PROBLEM REQUIREMENTS: Gather every line below where "components" appears.

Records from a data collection
########################################

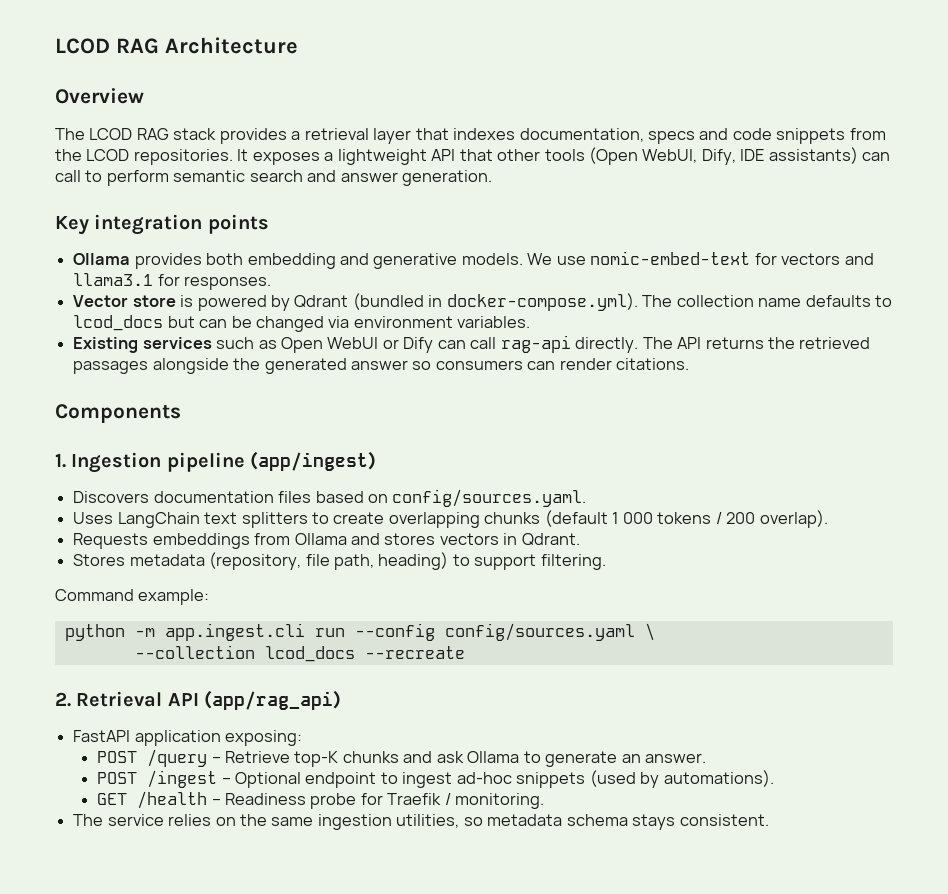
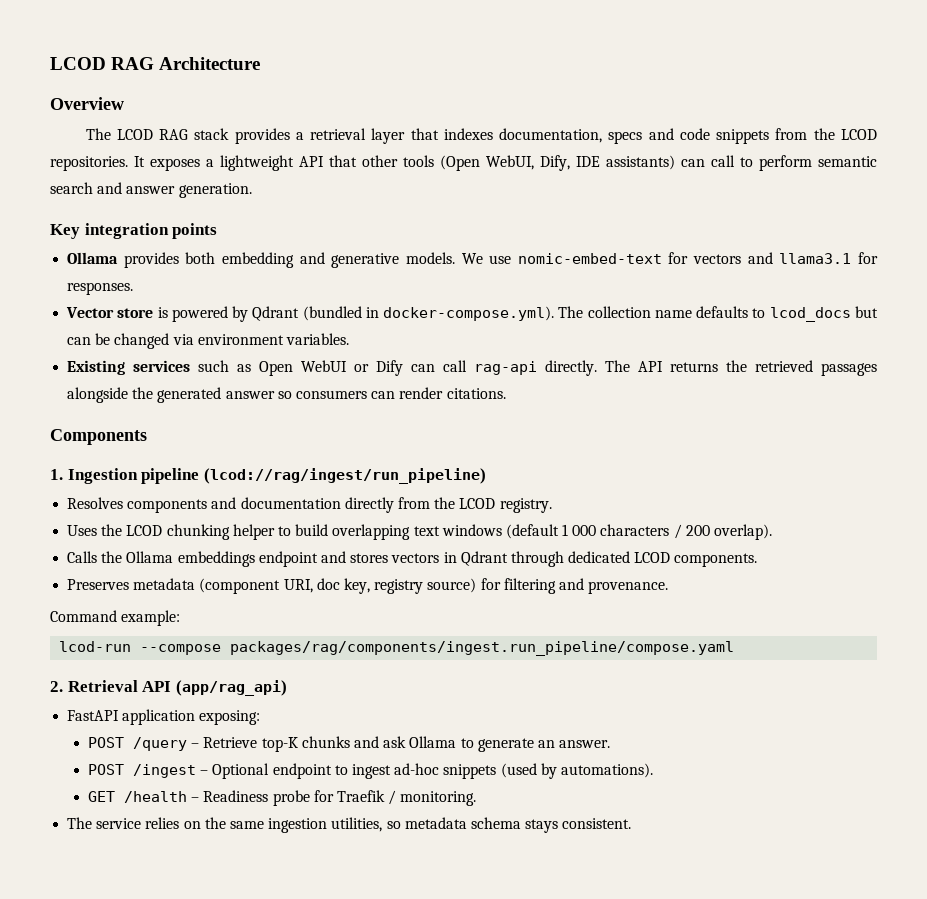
- 1. Ingestion pipeline (app/ingest)
- Discovers documentation files based on config/sources.yaml.
- Uses LangChain text splitters to create overlapping chunks (default 1 000 tokens / 200 overlap).
+ 1. Ingestion pipeline (lcod://rag/ingest/run_pipeline)
+ Resolves components and documentation directly from the LCOD registry.
+ Uses the LCOD chunking helper to build overlapping text windows (default 1 000 characters / 200 overlap).
- Requests embeddings from Ollama and stores vectors in Qdrant.
- Stores metadata (repository, file path, heading) to support filtering.
+ Calls the Ollama embeddings endpoint and stores vectors in Qdrant through dedicated LCOD components.
+ Preserves metadata (component URI, doc key, registry source) for filtering and provenance.
  Command example:
- python -m app.ingest.cli run --config config/sources.yaml \
- --collection lcod_docs --recreate
+ lcod-run --compose packages/rag/components/ingest.run_pipeline/compose.yaml

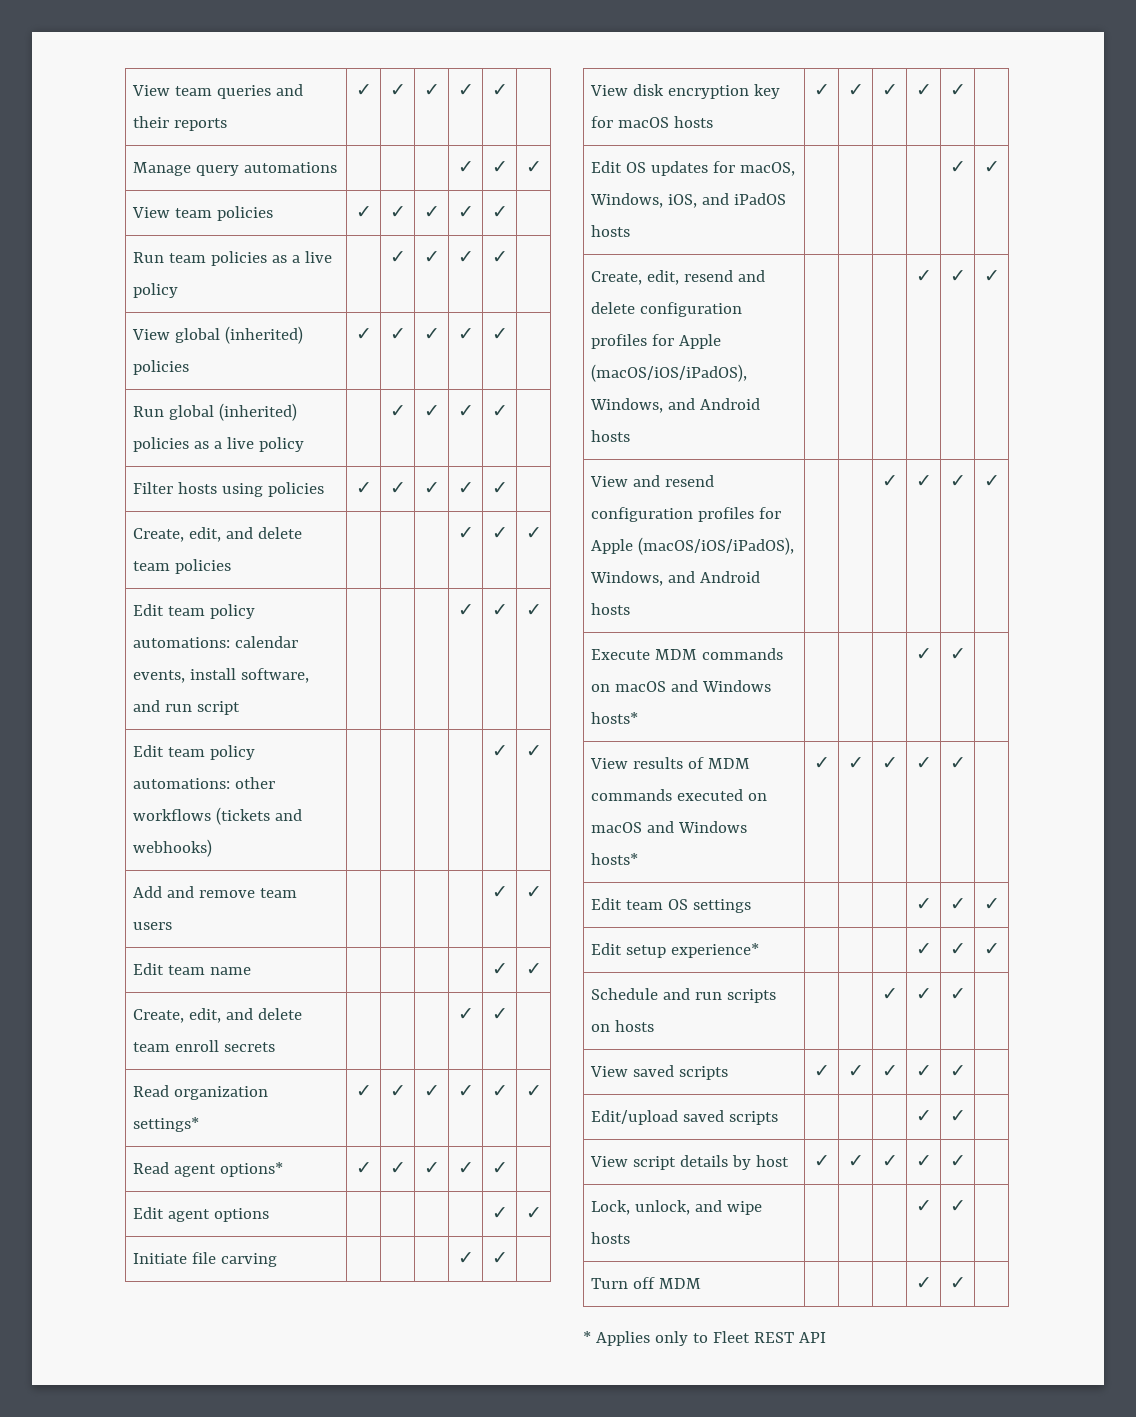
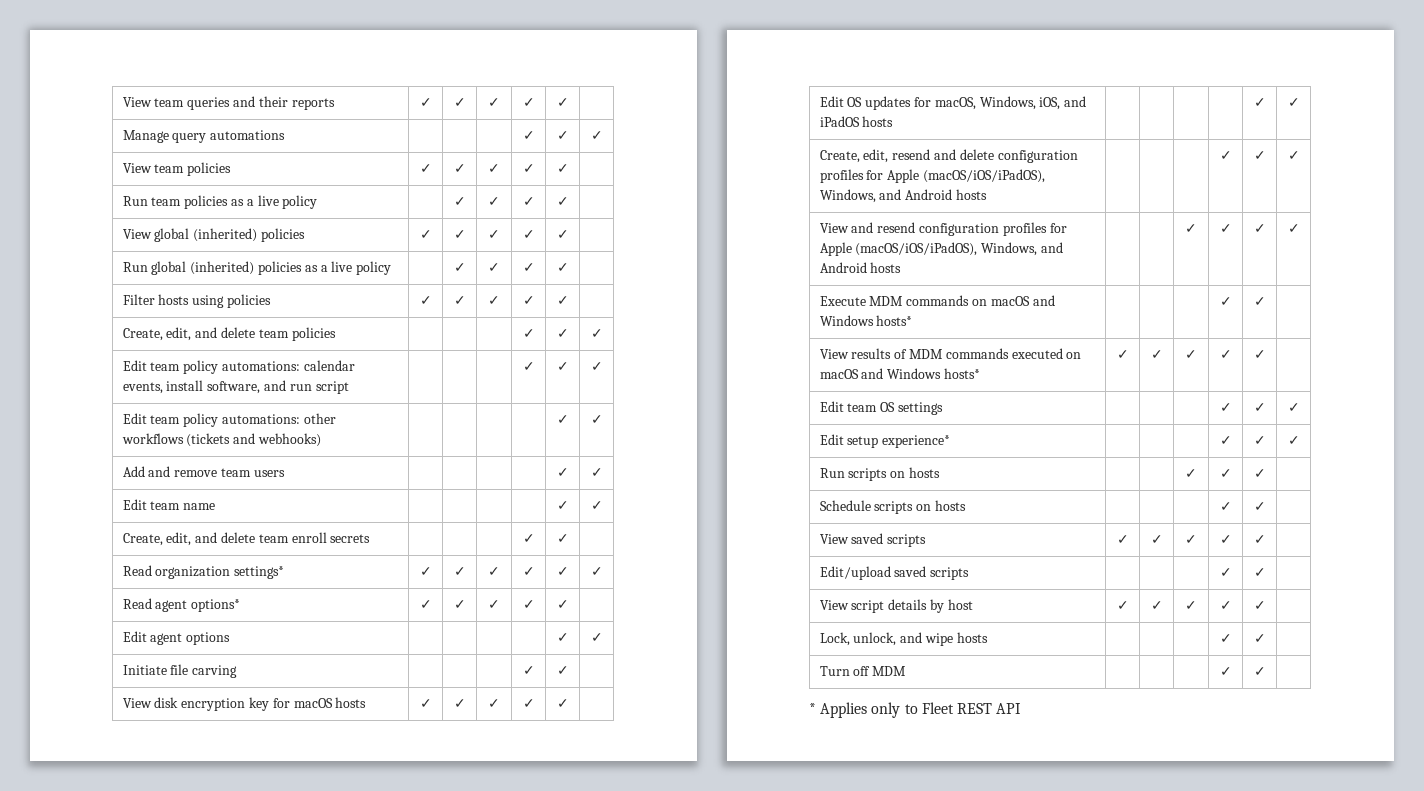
- Schedule and run scripts on hosts | | | ✓ | ✓ | ✓ |
+ Run scripts on hosts | | | ✓ | ✓ | ✓ |
+ Schedule scripts on hosts | | | | ✓ | ✓ |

########################################

SOLUTION FOR THIS TASK:
+ Resolves components and documentation directly from the LCOD registry.
+ Calls the Ollama embeddings endpoint and stores vectors in Qdrant through dedicated LCOD components.
+ lcod-run --compose packages/rag/components/ingest.run_pipeline/compose.yaml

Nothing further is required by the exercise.